Mexico: The Rise of Union Leadership and the Pattern of Perpetuation in Office
Part 1. Structural Pattern: “Discursive Renewal, Real Continuity”
In Mexican unionism throughout the 20th century and much of the 21st, a recognizable sequence is repeated:
A legitimacy crisis of the long-standing leader (due to age, wear, scandals, or political rupture).
The rise of an internal successor – not an external one – who presents himself as:
- Guarantor of “unity”,
- Corrector of past excesses,
- Defender of union institutionalism.
Consolidation of the new leadership through:
- Ad hoc bylaw reforms,
- Successive re-elections,
- Control over membership rolls and union congresses,
- Perpetuation in office until death, physical incapacity, or external intervention by the State.
The problem is not merely personal, but institutional: unions are designed to concentrate power, not to renew it.
Paradigmatic Cases
Fidel Velázquez Sánchez (CTM)

The archetype
- How did he rise? He displaced previous leaders in the 1940s–50s under the banner of “worker unity” and institutional discipline.
- Initial narrative: to prevent fragmented local strongmen and to strengthen the central labor federation.
- Outcome: Secretary General of the CTM from 1950 until his death in 1997 (47 years).
- Legacy: He normalized the idea that union leadership is neither inherited nor relinquished: he institutionalized “lifelong leadership” as synonymous with stability.
- Paradox: He came to power criticizing personalism… and turned it into a system.
Carlos Romero Deschamps (Oil Industry)

Heir who promised a break with the past
- How did he rise? He replaced Joaquín Hernández Galicia “La Quina” after his political downfall in 1989.
- Initial narrative: a “new era,” modernization of the oil workers’ union, closing the cycle of excesses.
- Outcome: He remained in office for 26 years (1993–2019).
- End: Forced resignation, not democratic succession.
- Key trait: He turned the union into a patrimonial and family-based apparatus, even surpassing his predecessor.
- Historical irony: the leader who came after the symbol of caciquismo became one of its longest-lasting cases.
Víctor Flores Morales (Railroad workers)

Silent continuity
- How did he rise? Internal displacement following the wear and loss of legitimacy of previous leaderships.
- Initial narrative: job stability in a declining sector.
- Outcome: In office for almost 20 years.
- Particularity: He did not need major discursive breaks — inertia did the work.
- A typical case of perpetuation through the absence of counterweights, not through charisma.
Francisco Hernández Juárez (Telephone workers)

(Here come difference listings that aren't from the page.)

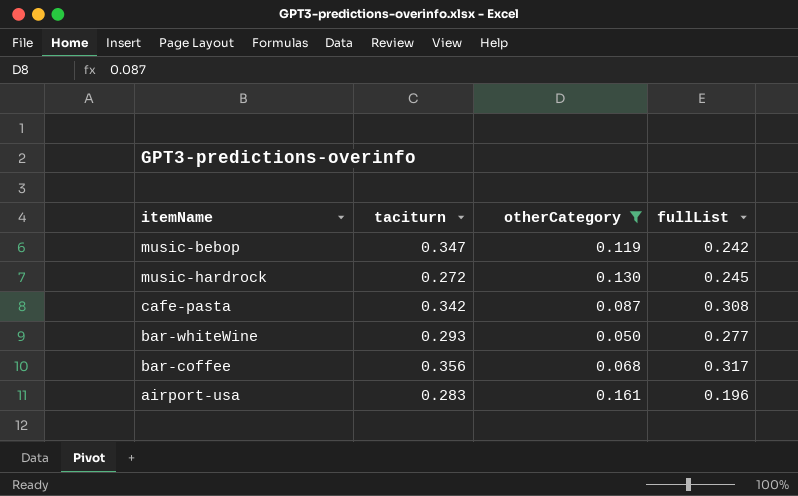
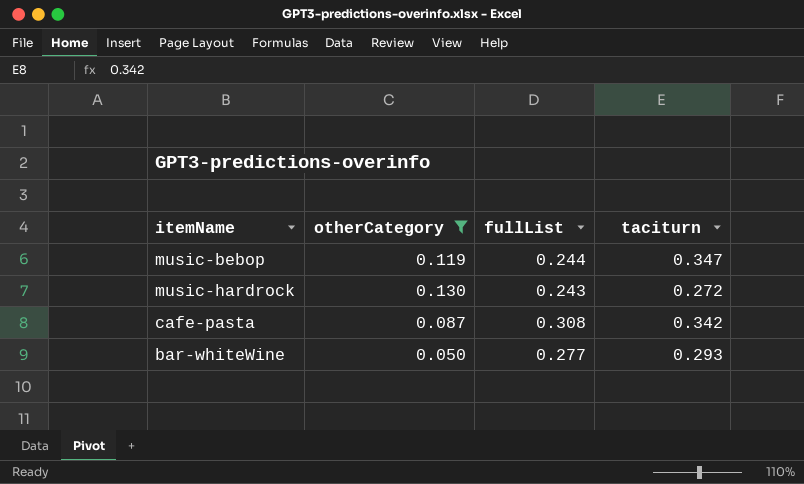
column taciturn | position: 2 -> 4
row bar-coffee: 0.356 | 0.068 | 0.317 -> none
row airport-usa: 0.283 | 0.161 | 0.196 -> none
music-bebop | fullList: 0.242 -> 0.244
music-hardrock | fullList: 0.245 -> 0.243

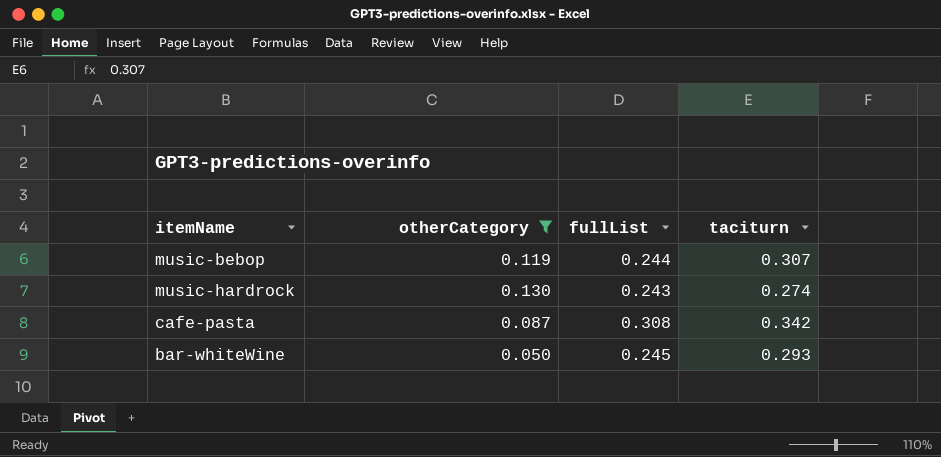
music-bebop | taciturn: 0.347 -> 0.307
music-hardrock | taciturn: 0.272 -> 0.274
bar-whiteWine | fullList: 0.277 -> 0.245

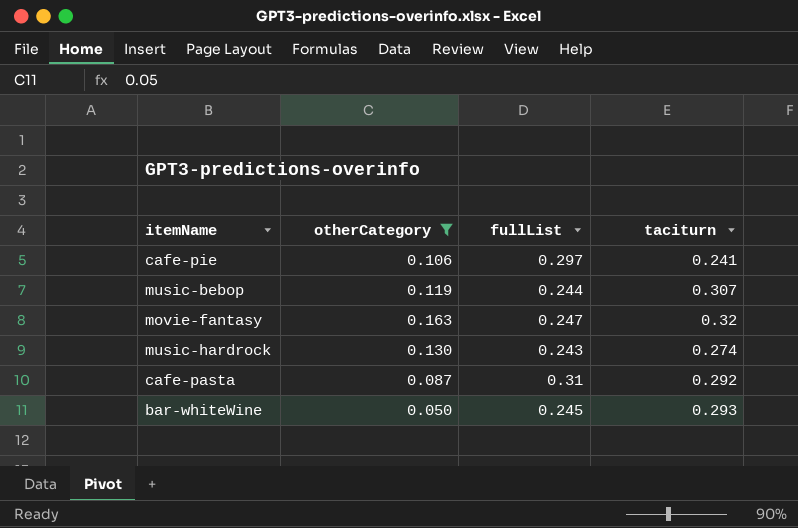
row cafe-pie: none -> 0.106 | 0.297 | 0.241
row movie-fantasy: none -> 0.163 | 0.247 | 0.32
cafe-pasta | fullList: 0.308 -> 0.31
cafe-pasta | taciturn: 0.342 -> 0.292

The reformer who became indispensable.
- How did he rise? He displaced traditional leadership in the 1970s with a progressive and democratic narrative.
- Initial narrative: union democracy, autonomy from the State, modern trade unionism.
- Outcome: Secretary General since 1976 (almost 50 years).
- Core contradiction: a historic defender of union democracy… without real alternation.
- Even the “good” leader can become irreplaceable.
Why does this phenomenon occur?
Structural factors
- Flexible or easily manipulated bylaws.
- Controlled congresses and closed membership rolls.
- Lack of financial and political accountability.
- A union culture that confuses stability with permanence.
Political factors
- For decades, the State preferred predictable leaders over uncertain democratic processes.
- Longevity was rewarded with access, resources, and protection.
Recent change: real break or cosmetic adjustment? The 2019–2023 labor reforms introduced:
- Personal, free, direct, and secret voting,
- Contract legitimation,
- Greater formal oversight.
But:
- They did not eliminate the power of historical leadership.
- They did not impose effective limits on re-election.
- They did not change the internal culture of union power.
The system changed the rules, not necessarily the players.
Conclusion
Mexican trade unionism has repeatedly produced the same figure:
The leader who comes in denouncing perpetuation… and ends up justifying it in the name of stability, unity, or the historical cause.
As long as there is no:
- Mandatory alternation,
- Real term limits,
- And effective internal accountability,
Leadership change will remain biological or political — not democratic.